The backdrop for this case, as in all cases where a taxpayer seeks a reduction in taxes, is the principle that taxation is the rule, and exemption is the exception. Since the reduction depends on legislative grace, the statute must clearly express the exemption, Cleveland v. Bd. of Tax Appeals (1950), 153 Ohio St. 97, 99-100, 41 O.O. 176, 178, 91 N.E.2d 480, 482, paragraph one of the syllabus, and a taxpayer must show his entitlement to it, Natl. Tube Co. v. Glander (1952), 157 Ohio St. 407, 47 O.O. 313, 105 N.E.2d 648, paragraph two of the syllabus.
Under R.C. 5733.061, nevertheless, a corporation may claim the credit if it (1) acquired the property on or after January 1, 1978, (2) listed the property under R.C. 5711.16 as used or designed to be used in refining or manufacturing, and (3) timely paid the tangible personal property tax on it in the appropriate taxable year.
The BTA did not clearly rule on whether Ares was a manufacturer. In any event, Ares is a manufacturer.
Under R.C. 5711.16, a person who combines different materials with a view to making a gain or profit is a manufacturer. In Eastern Machinery Co. v. Peck (1953), 160 Ohio St. 144, 51 O.O. 57, 114 N.E.2d 55, we held that a person who rebuilt or reconditioned unusable tools was a manufacturer. We noted, id. at 149-150, 51 O.O. at 60, 114 N.E.2d at 57-58, that G.C. 5385 (now R.C. 5711.16) broadened the traditional definition of "manufacturer" or "manufacturing." We reasoned that "* * * articles which are manufactured or changed in any way either by combining them or adding thereto are entitled to the status of [manufactured personal property]." Id. at 150, 51 O.O. at 60, 114 N.E.2d at 58. Under this case, thus, Ares is a manufacturer because it received sheet, bar, and tube steel products, added to their value by altering and combining them, and produced prototype weapons to earn a profit.
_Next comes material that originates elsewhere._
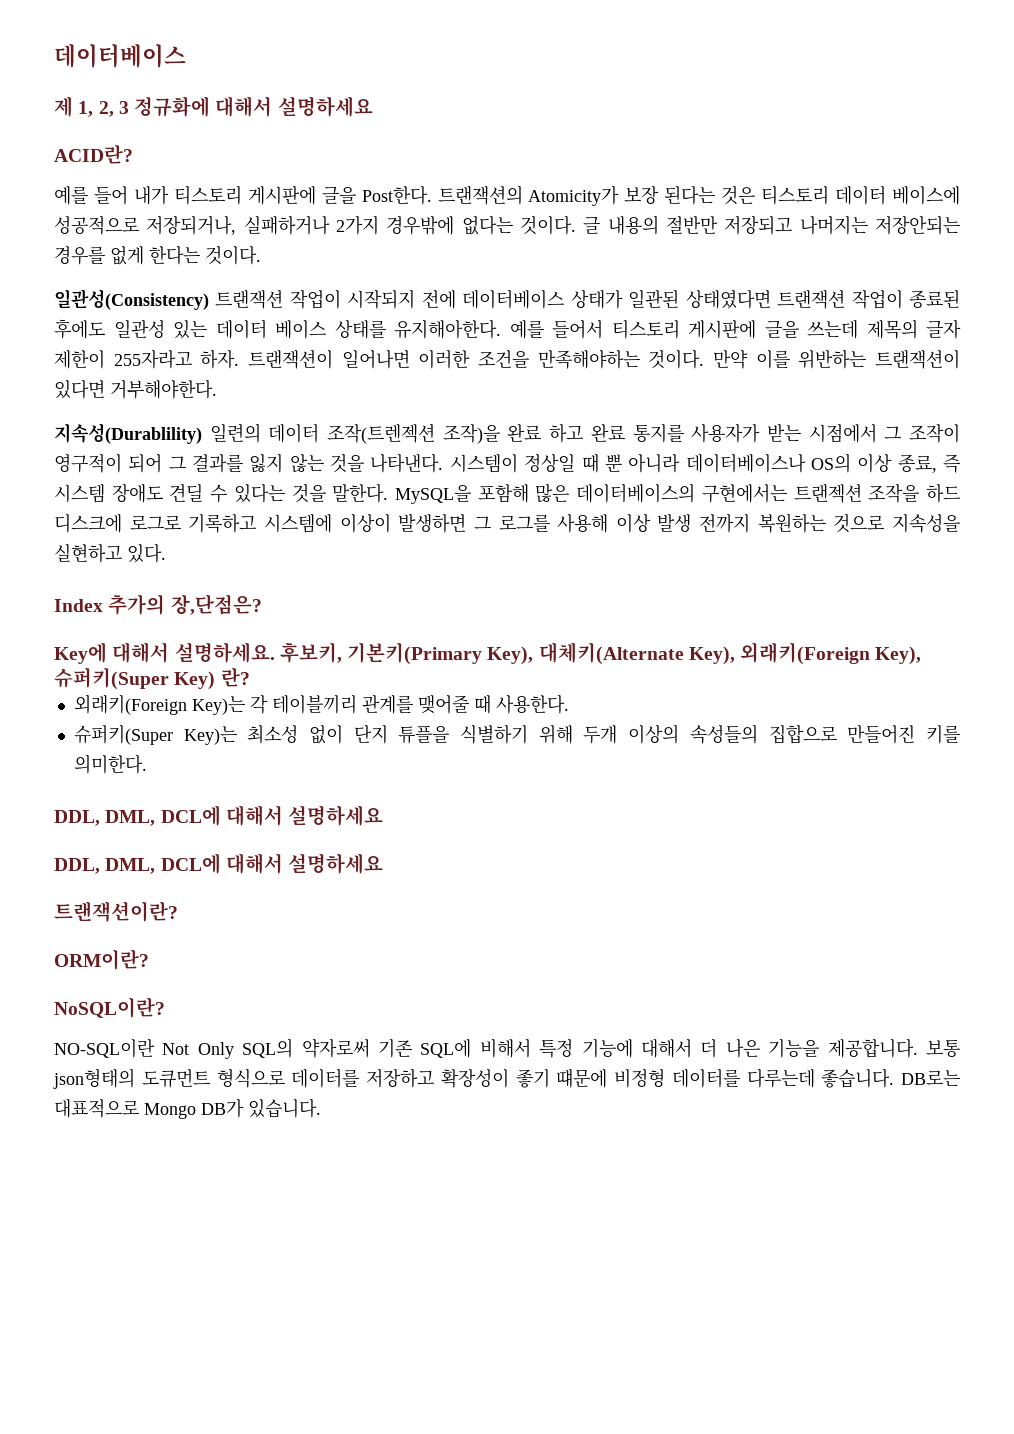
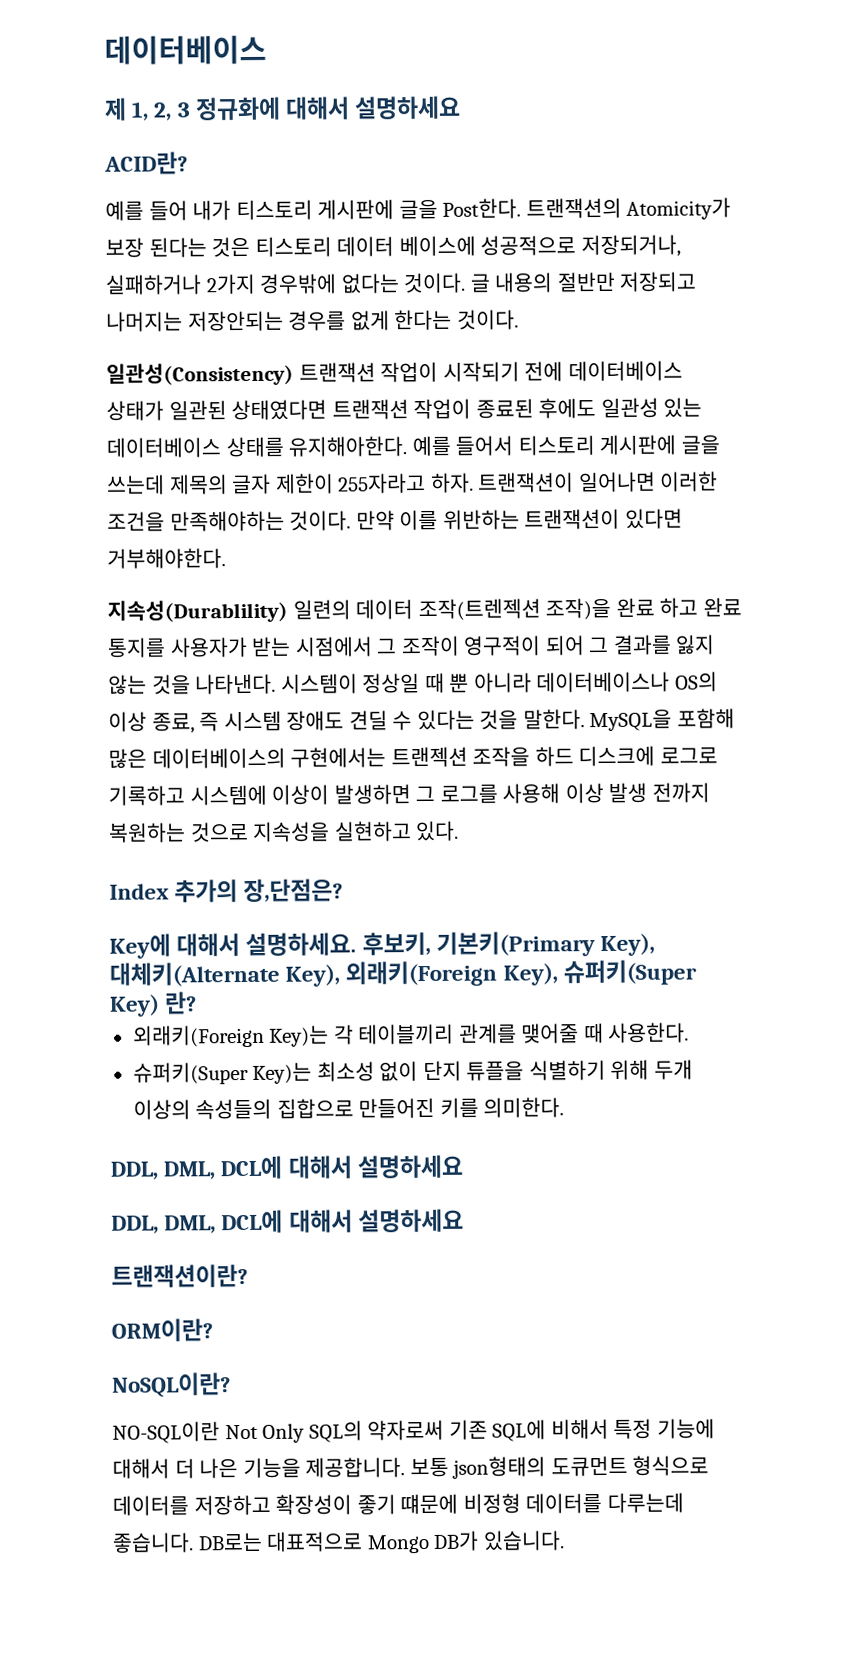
[347,289,416,309] 시작되지 -> [442,361,520,382] 시작되기
[215,319,326,339] 데이터 베이스 -> [106,437,221,458] 데이터베이스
Nevertheless, a manufacturer does not automatically qualify for the disputed credit. The taxpayer must also list the property for taxation as used or designed to be used in manufacturing. R.C. 5711.01(D) defines "list" as:
"* * * [T]he designation, in a return, of the description of taxable property, the valuation or amount thereof, the name of the owner, and the taxing district where assessable."
Furthermore, R.C. 5711.02 requires each taxpayer to "truly and correctly list" all its taxable property on its return. R.C. 5711.21 states that "* * * the assessor shall be guided by the statements contained in the taxpayer's return * * *." Therefore, listing property on a return requires more than accumulating a list of property and writing it on a tax schedule. A taxpayer describes it and designates its value. This listing, which must be correct, guides the commissioner in assessing the property.
Given the strict construction required of, and the strict compliance mandated for, exemption statutes, Ares did not list its property as used in manufacturing. Ares, at least in its 1981 personal property return, described itself as a researcher and developer and used a Class III designation to depreciate its property. A research and development laboratory would depreciate its property in this class. On the other hand, a weapon manufacturer, as is Ares, would depreciate using Class V. In the 1981 return, therefore, Ares described, and thus listed, its property as research and development property and not as manufacturing property. Consequently, for franchise tax year 1982, Ares does not qualify for the R.C. 5733.061 credit because it failed to satisfy a statutory condition for the credit.
As for the 1981 and 1983 franchise tax credits, Ares failed to establish its entitlement to the credits because it failed to show how it listed its personal property.
Accordingly, we affirm the decision of the BTA since it is reasonable and lawful.
Decision affirmed.
MOYER, C.J., SWEENEY, HOLMES, DOUGLAS, WRIGHT, H. BROWN and RESNICK, JJ., concur.